_STUDY MATERIAL_
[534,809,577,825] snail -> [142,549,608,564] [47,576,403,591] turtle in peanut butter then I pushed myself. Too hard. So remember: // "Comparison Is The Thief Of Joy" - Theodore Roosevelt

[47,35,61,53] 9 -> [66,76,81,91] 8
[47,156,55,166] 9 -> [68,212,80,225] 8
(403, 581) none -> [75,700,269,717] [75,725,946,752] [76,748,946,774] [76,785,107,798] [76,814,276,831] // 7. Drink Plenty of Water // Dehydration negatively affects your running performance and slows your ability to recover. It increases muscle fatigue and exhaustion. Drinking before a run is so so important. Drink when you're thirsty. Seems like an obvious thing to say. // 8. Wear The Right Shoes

--

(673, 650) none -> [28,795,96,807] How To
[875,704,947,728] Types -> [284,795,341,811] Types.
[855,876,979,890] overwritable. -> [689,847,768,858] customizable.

_INSTRUCTIONS FOR THE TASK_
Beginning at the line with "[534,809,577,825] snail ->" and stopping after the line with "(403, 581) none", please write out every line of the data above exactly and nothing else.

_YOUR RESPONSE_
[534,809,577,825] snail -> [142,549,608,564] [47,576,403,591] turtle in peanut butter then I pushed myself. Too hard. So remember: // "Comparison Is The Thief Of Joy" - Theodore Roosevelt

[47,35,61,53] 9 -> [66,76,81,91] 8
[47,156,55,166] 9 -> [68,212,80,225] 8
(403, 581) none -> [75,700,269,717] [75,725,946,752] [76,748,946,774] [76,785,107,798] [76,814,276,831] // 7. Drink Plenty of Water // Dehydration negatively affects your running performance and slows your ability to recover. It increases muscle fatigue and exhaustion. Drinking before a run is so so important. Drink when you're thirsty. Seems like an obvious thing to say. // 8. Wear The Right Shoes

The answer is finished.